Гонтарь что-то яростно насвистывал за своим столом. Лицо у него было расстроенное. Обычная улыбка куда-то пропала.
– Стас не заходил? – спросил Климов.
– Заходил, – кивнул Гонтарь, с радостью отвлекаясь от своих мыслей. – Поговорили. Что-то, Витя, не нравится мне Стас.
– А что такое? – удивился Климов.
– Понимаешь, цветы эти… Конечно, хорошо… Но какое-то это болезненное. Мы сегодня толковали. Я говорю: «Ты, Стас, предмет увлечения нашел какой-то стариковский. Я понимаю, красивое дело цветы, но ты ж молодой – девушки нужны, любовь». Он так, знаешь, горько улыбается. «Любовь, – говорит, – дело тяжелое. Неохота увязать. Кто, – говорит, – меня полюбит, такого хлюпика? Это тебе, – говорит, – о любви самое время думать. А у меня, кроме мировой революции, невесты нет и не предвидится».

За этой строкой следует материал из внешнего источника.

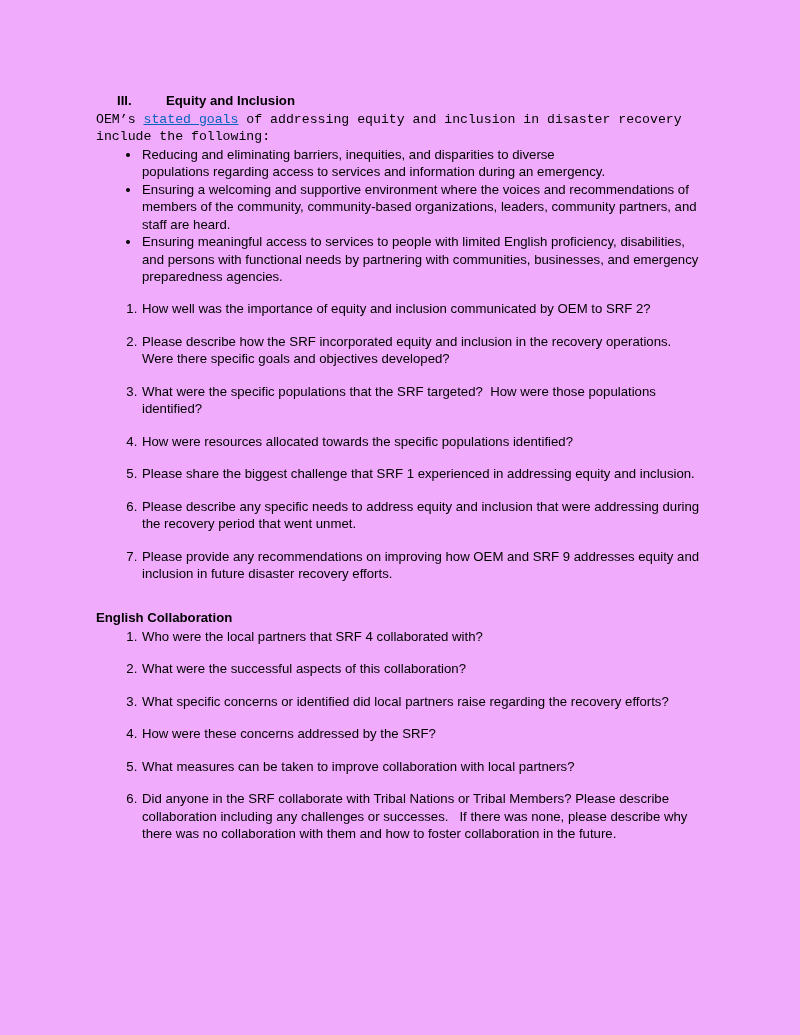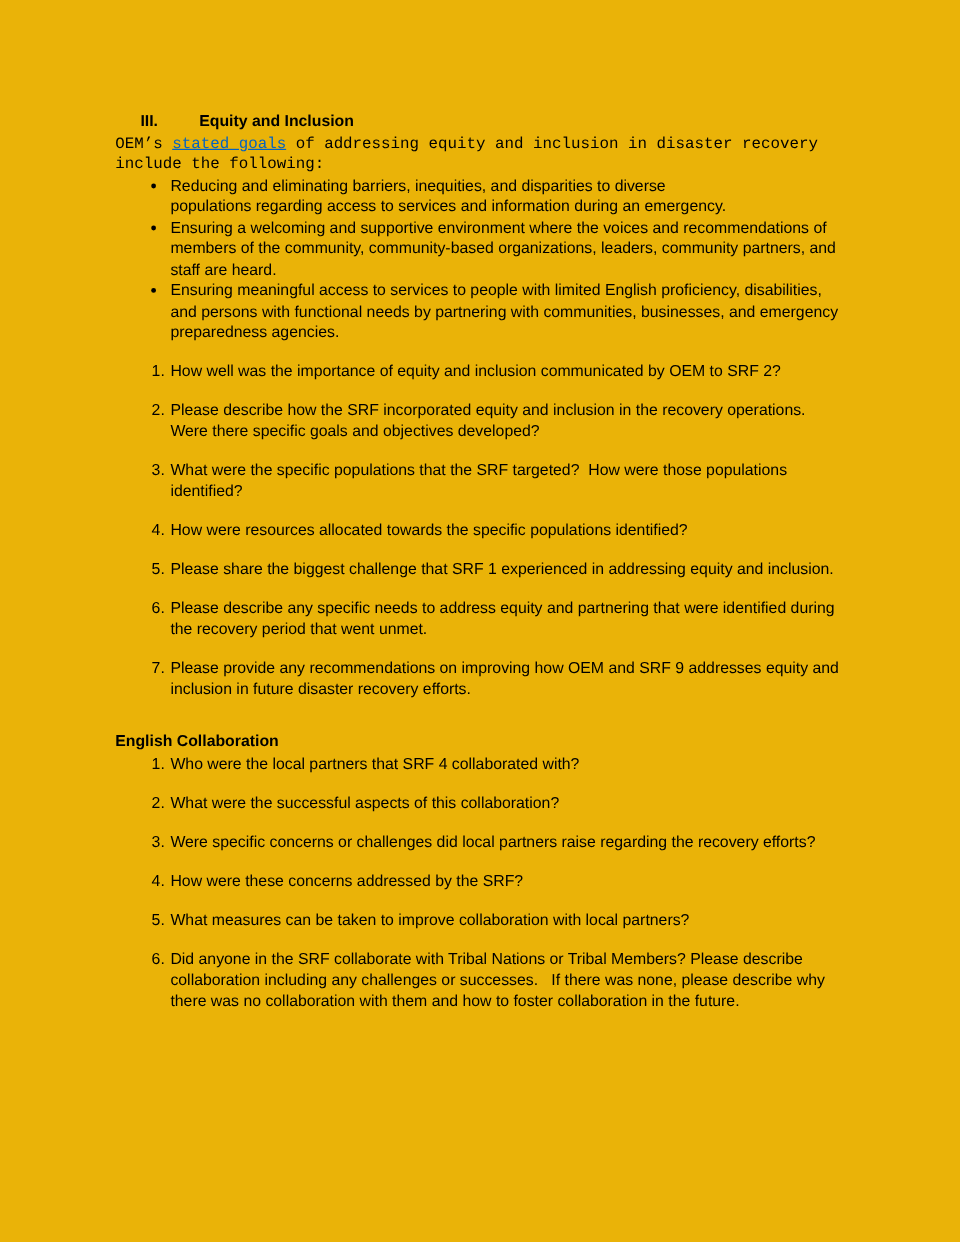--- a/index.html
+++ b/index.html
@@ -12,7 +12,7 @@
     width: 800px;
     height: 1035px;
     margin: 0 auto;
-    background: #eab308;
+    background: #f0abfc;
     box-sizing: border-box;
     padding: 92px 96px 0 96px;
     font-family: "Liberation Sans", sans-serif;

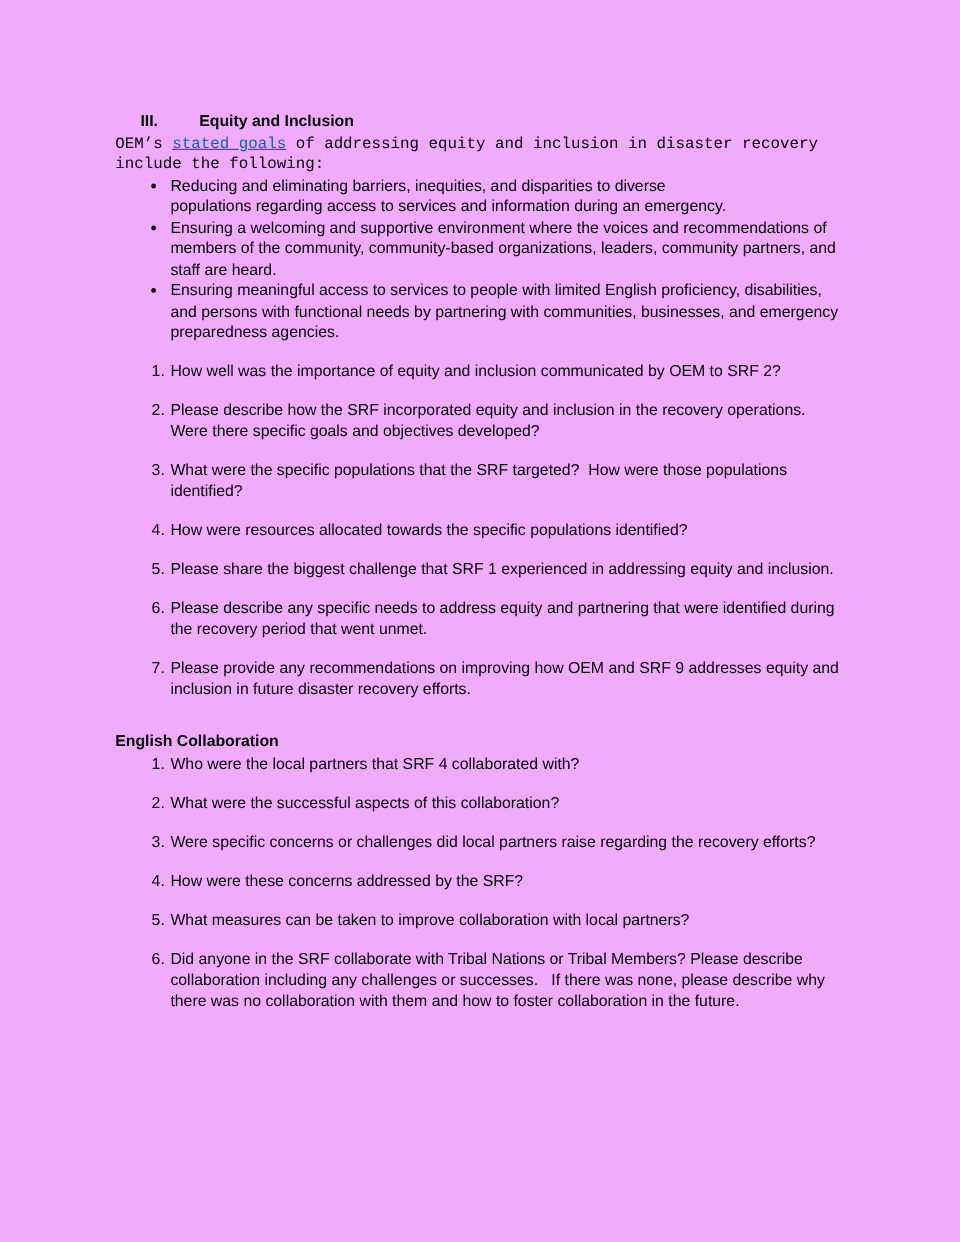--- a/index.html
+++ b/index.html
@@ -87,7 +87,7 @@
     <li><span class="pre">What were the specific populations that the SRF targeted?  How were those populations identified?</span></li>
     <li><span class="pre">How were resources allocated towards the specific populations identified?</span></li>
     <li><span class="pre">Please share the biggest challenge that SRF 1 experienced in addressing equity and inclusion.</span></li>
-    <li><span class="pre">Please describe any specific needs to address equity and partnering that were identified during the recovery period that went unmet.</span></li>
+    <li><span class="pre">Please describe any specific needs to address equity and inclusion that were addressing during the recovery period that went unmet.</span></li>
     <li><span class="pre">Please provide any recommendations on improving how OEM and SRF 9 addresses equity and inclusion in future disaster recovery efforts.</span></li>
   </ol>
 

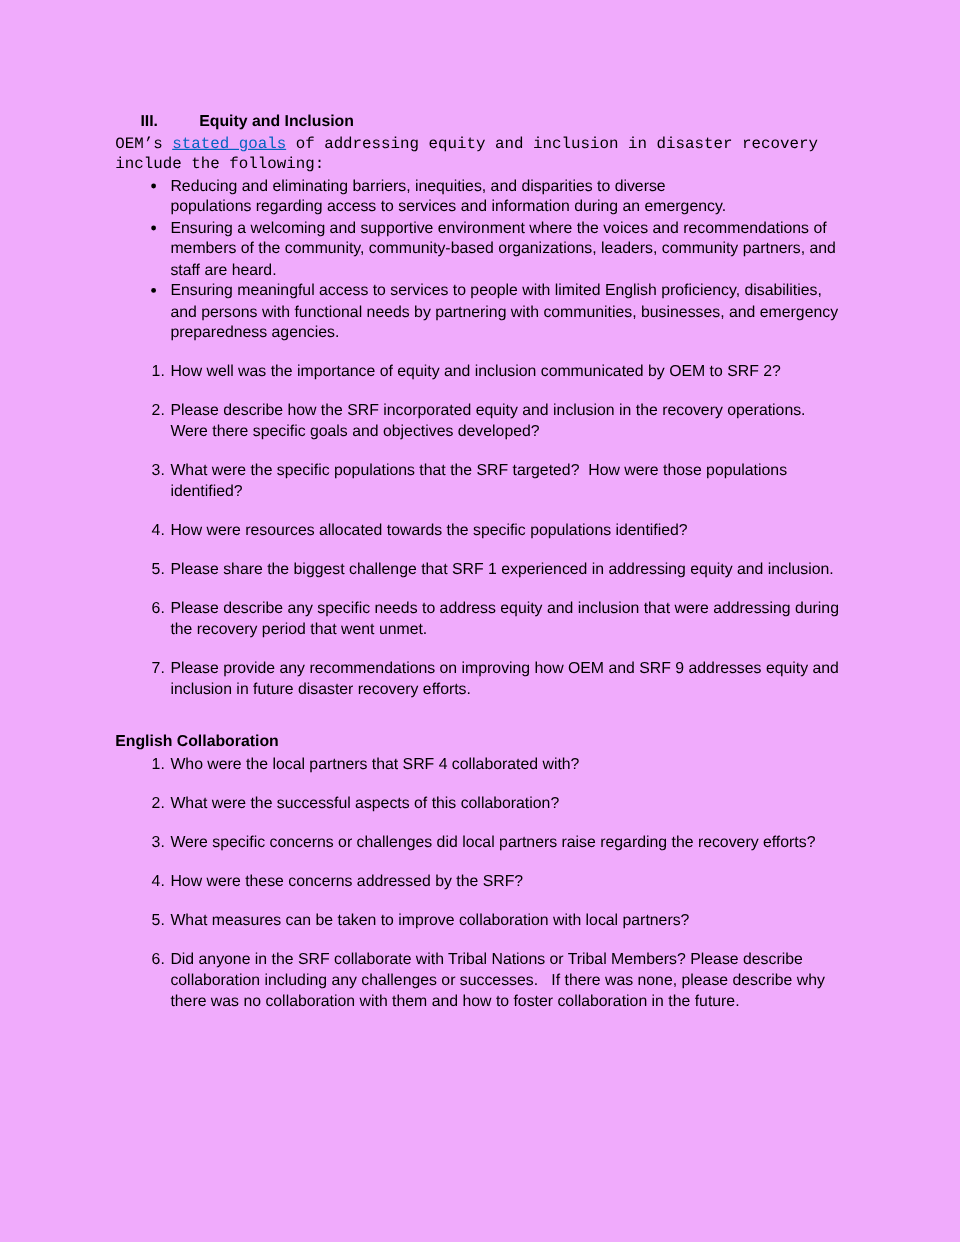--- a/index.html
+++ b/index.html
@@ -96,7 +96,7 @@
   <ol class="question-list">
     <li><span class="pre">Who were the local partners that SRF 4 collaborated with?</span></li>
     <li><span class="pre">What were the successful aspects of this collaboration?</span></li>
-    <li><span class="pre">Were specific concerns or challenges did local partners raise regarding the recovery efforts?</span></li>
+    <li><span class="pre">What specific concerns or identified did local partners raise regarding the recovery efforts?</span></li>
     <li><span class="pre">How were these concerns addressed by the SRF?</span></li>
     <li><span class="pre">What measures can be taken to improve collaboration with local partners?</span></li>
     <li><span class="pre">Did anyone in the SRF collaborate with Tribal Nations or Tribal Members? Please describe collaboration including any challenges or successes.   If there was none, please describe why there was no collaboration with them and how to foster collaboration in the future.</span></li>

– Странный он бывает, – сказал Климов, вспоминая Стаса, – от женщин действительно бежит, как Клемансо от красного флага. Не верит в себя, самоед несчастный. Но вообще, Мишка, он, знаешь, по-моему, живет в ожидании случая. Готовит себя к геройской смерти за дело пролетариата.
– Все к этому себя готовим, – неожиданно серьезно сказал Гонтарь. – Только подвиги в армии совершают. А мы с такой мразью имеем дело, что, как тут ни рискуй, какой там подвиг…
– Я вот о чем все время думаю, – сказал Климов. – Есть ли все-таки в человеке какая-нибудь преступная наследственность? Или врет все Ломброзо? Смотришь на блатных – сколько из них могло бы людьми оказаться, если б не война, не голод, не гибель матери, да мало ли что другое. В человеческих условиях были бы людьми.
– Эх, – сказал Гонтарь, – я про Клембовскую-то зря так, конечно, говорил. Хорошая девчонка. И красивая. Что-то есть в лице… Благородство, что ли. Она, по-моему, с бывшей нашей секретаршей Шевич дружит… Попадись мне Кот или кто-нибудь из его шайки, разорвал бы.
Климов встал. Его занимало другое – надо попытаться найти этого Красавца у Кленгеля.
– Осиянный решением, – сказал, поглядывая на негр и улыбаясь, Гонтарь, – небось опять наполеоновский замысел идешь исполнять?
Климов улыбнулся, пожал Гонтарю руку и вышел.